▶ _What is required_
The entries must be restated exactly as written.

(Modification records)
BEGIN

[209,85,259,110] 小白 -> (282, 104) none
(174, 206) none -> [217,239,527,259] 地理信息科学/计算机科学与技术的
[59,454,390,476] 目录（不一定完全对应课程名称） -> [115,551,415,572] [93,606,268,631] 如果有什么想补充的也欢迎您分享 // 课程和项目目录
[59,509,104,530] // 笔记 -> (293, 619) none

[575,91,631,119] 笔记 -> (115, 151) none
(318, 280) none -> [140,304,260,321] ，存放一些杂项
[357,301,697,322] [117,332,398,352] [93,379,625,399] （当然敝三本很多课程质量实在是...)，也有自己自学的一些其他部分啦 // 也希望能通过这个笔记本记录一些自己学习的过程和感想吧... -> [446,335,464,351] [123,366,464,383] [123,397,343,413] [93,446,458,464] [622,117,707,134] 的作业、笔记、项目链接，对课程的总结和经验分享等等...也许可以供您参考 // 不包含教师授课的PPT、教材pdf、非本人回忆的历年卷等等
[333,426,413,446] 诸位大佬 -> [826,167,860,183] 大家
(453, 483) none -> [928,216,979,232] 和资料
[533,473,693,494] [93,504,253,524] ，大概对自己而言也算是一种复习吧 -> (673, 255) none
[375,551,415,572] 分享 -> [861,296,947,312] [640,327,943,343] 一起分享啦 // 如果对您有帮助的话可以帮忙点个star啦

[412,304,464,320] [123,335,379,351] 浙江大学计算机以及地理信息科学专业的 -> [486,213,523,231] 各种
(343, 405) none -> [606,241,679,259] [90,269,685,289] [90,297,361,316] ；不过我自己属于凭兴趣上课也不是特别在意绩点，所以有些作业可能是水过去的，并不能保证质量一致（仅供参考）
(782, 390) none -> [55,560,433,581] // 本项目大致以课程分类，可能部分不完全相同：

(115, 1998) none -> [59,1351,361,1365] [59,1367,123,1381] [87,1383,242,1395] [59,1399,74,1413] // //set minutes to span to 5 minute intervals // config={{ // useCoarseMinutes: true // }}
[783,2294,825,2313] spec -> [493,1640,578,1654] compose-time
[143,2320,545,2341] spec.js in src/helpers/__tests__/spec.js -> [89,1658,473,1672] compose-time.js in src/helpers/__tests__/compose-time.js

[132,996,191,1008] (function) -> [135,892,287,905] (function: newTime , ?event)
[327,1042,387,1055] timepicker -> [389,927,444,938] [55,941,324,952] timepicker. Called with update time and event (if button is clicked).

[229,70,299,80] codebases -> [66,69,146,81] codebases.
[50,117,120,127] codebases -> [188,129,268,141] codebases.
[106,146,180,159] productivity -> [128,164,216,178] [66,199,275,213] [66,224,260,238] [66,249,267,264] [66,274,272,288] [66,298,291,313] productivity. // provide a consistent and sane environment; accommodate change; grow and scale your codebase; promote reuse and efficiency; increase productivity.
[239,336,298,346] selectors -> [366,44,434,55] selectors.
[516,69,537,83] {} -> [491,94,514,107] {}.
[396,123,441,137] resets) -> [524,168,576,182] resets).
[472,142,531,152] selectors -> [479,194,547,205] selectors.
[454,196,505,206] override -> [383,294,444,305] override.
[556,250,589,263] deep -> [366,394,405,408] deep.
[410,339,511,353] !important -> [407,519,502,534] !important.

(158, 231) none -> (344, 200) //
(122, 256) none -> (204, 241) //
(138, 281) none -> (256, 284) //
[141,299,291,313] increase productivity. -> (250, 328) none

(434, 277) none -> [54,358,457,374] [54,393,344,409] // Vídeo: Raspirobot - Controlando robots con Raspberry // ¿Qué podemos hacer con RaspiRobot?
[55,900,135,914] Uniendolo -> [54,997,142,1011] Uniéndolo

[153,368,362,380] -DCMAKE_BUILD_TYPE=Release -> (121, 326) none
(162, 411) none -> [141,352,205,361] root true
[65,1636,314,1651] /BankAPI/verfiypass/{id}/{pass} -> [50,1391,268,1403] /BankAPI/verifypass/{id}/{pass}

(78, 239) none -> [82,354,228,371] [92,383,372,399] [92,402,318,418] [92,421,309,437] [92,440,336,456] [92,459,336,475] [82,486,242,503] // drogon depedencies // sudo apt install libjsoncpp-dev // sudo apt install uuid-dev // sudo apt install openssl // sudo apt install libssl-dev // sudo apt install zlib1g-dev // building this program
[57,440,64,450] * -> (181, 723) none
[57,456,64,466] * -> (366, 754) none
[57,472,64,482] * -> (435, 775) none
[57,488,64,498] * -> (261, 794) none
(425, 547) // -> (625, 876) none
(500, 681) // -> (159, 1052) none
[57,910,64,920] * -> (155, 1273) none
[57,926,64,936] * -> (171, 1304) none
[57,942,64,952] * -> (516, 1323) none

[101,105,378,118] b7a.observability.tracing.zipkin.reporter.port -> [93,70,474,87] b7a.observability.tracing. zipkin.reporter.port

END

▶ _Output for this task_
[209,85,259,110] 小白 -> (282, 104) none
(174, 206) none -> [217,239,527,259] 地理信息科学/计算机科学与技术的
[59,454,390,476] 目录（不一定完全对应课程名称） -> [115,551,415,572] [93,606,268,631] 如果有什么想补充的也欢迎您分享 // 课程和项目目录
[59,509,104,530] // 笔记 -> (293, 619) none

[575,91,631,119] 笔记 -> (115, 151) none
(318, 280) none -> [140,304,260,321] ，存放一些杂项
[357,301,697,322] [117,332,398,352] [93,379,625,399] （当然敝三本很多课程质量实在是...)，也有自己自学的一些其他部分啦 // 也希望能通过这个笔记本记录一些自己学习的过程和感想吧... -> [446,335,464,351] [123,366,464,383] [123,397,343,413] [93,446,458,464] [622,117,707,134] 的作业、笔记、项目链接，对课程的总结和经验分享等等...也许可以供您参考 // 不包含教师授课的PPT、教材pdf、非本人回忆的历年卷等等
[333,426,413,446] 诸位大佬 -> [826,167,860,183] 大家
(453, 483) none -> [928,216,979,232] 和资料
[533,473,693,494] [93,504,253,524] ，大概对自己而言也算是一种复习吧 -> (673, 255) none
[375,551,415,572] 分享 -> [861,296,947,312] [640,327,943,343] 一起分享啦 // 如果对您有帮助的话可以帮忙点个star啦

[412,304,464,320] [123,335,379,351] 浙江大学计算机以及地理信息科学专业的 -> [486,213,523,231] 各种
(343, 405) none -> [606,241,679,259] [90,269,685,289] [90,297,361,316] ；不过我自己属于凭兴趣上课也不是特别在意绩点，所以有些作业可能是水过去的，并不能保证质量一致（仅供参考）
(782, 390) none -> [55,560,433,581] // 本项目大致以课程分类，可能部分不完全相同：

(115, 1998) none -> [59,1351,361,1365] [59,1367,123,1381] [87,1383,242,1395] [59,1399,74,1413] // //set minutes to span to 5 minute intervals // config={{ // useCoarseMinutes: true // }}
[783,2294,825,2313] spec -> [493,1640,578,1654] compose-time
[143,2320,545,2341] spec.js in src/helpers/__tests__/spec.js -> [89,1658,473,1672] compose-time.js in src/helpers/__tests__/compose-time.js

[132,996,191,1008] (function) -> [135,892,287,905] (function: newTime , ?event)
[327,1042,387,1055] timepicker -> [389,927,444,938] [55,941,324,952] timepicker. Called with update time and event (if button is clicked).

[229,70,299,80] codebases -> [66,69,146,81] codebases.
[50,117,120,127] codebases -> [188,129,268,141] codebases.
[106,146,180,159] productivity -> [128,164,216,178] [66,199,275,213] [66,224,260,238] [66,249,267,264] [66,274,272,288] [66,298,291,313] productivity. // provide a consistent and sane environment; accommodate change; grow and scale your codebase; promote reuse and efficiency; increase productivity.
[239,336,298,346] selectors -> [366,44,434,55] selectors.
[516,69,537,83] {} -> [491,94,514,107] {}.
[396,123,441,137] resets) -> [524,168,576,182] resets).
[472,142,531,152] selectors -> [479,194,547,205] selectors.
[454,196,505,206] override -> [383,294,444,305] override.
[556,250,589,263] deep -> [366,394,405,408] deep.
[410,339,511,353] !important -> [407,519,502,534] !important.

(158, 231) none -> (344, 200) //
(122, 256) none -> (204, 241) //
(138, 281) none -> (256, 284) //
[141,299,291,313] increase productivity. -> (250, 328) none

(434, 277) none -> [54,358,457,374] [54,393,344,409] // Vídeo: Raspirobot - Controlando robots con Raspberry // ¿Qué podemos hacer con RaspiRobot?
[55,900,135,914] Uniendolo -> [54,997,142,1011] Uniéndolo

[153,368,362,380] -DCMAKE_BUILD_TYPE=Release -> (121, 326) none
(162, 411) none -> [141,352,205,361] root true
[65,1636,314,1651] /BankAPI/verfiypass/{id}/{pass} -> [50,1391,268,1403] /BankAPI/verifypass/{id}/{pass}

(78, 239) none -> [82,354,228,371] [92,383,372,399] [92,402,318,418] [92,421,309,437] [92,440,336,456] [92,459,336,475] [82,486,242,503] // drogon depedencies // sudo apt install libjsoncpp-dev // sudo apt install uuid-dev // sudo apt install openssl // sudo apt install libssl-dev // sudo apt install zlib1g-dev // building this program
[57,440,64,450] * -> (181, 723) none
[57,456,64,466] * -> (366, 754) none
[57,472,64,482] * -> (435, 775) none
[57,488,64,498] * -> (261, 794) none
(425, 547) // -> (625, 876) none
(500, 681) // -> (159, 1052) none
[57,910,64,920] * -> (155, 1273) none
[57,926,64,936] * -> (171, 1304) none
[57,942,64,952] * -> (516, 1323) none

[101,105,378,118] b7a.observability.tracing.zipkin.reporter.port -> [93,70,474,87] b7a.observability.tracing. zipkin.reporter.port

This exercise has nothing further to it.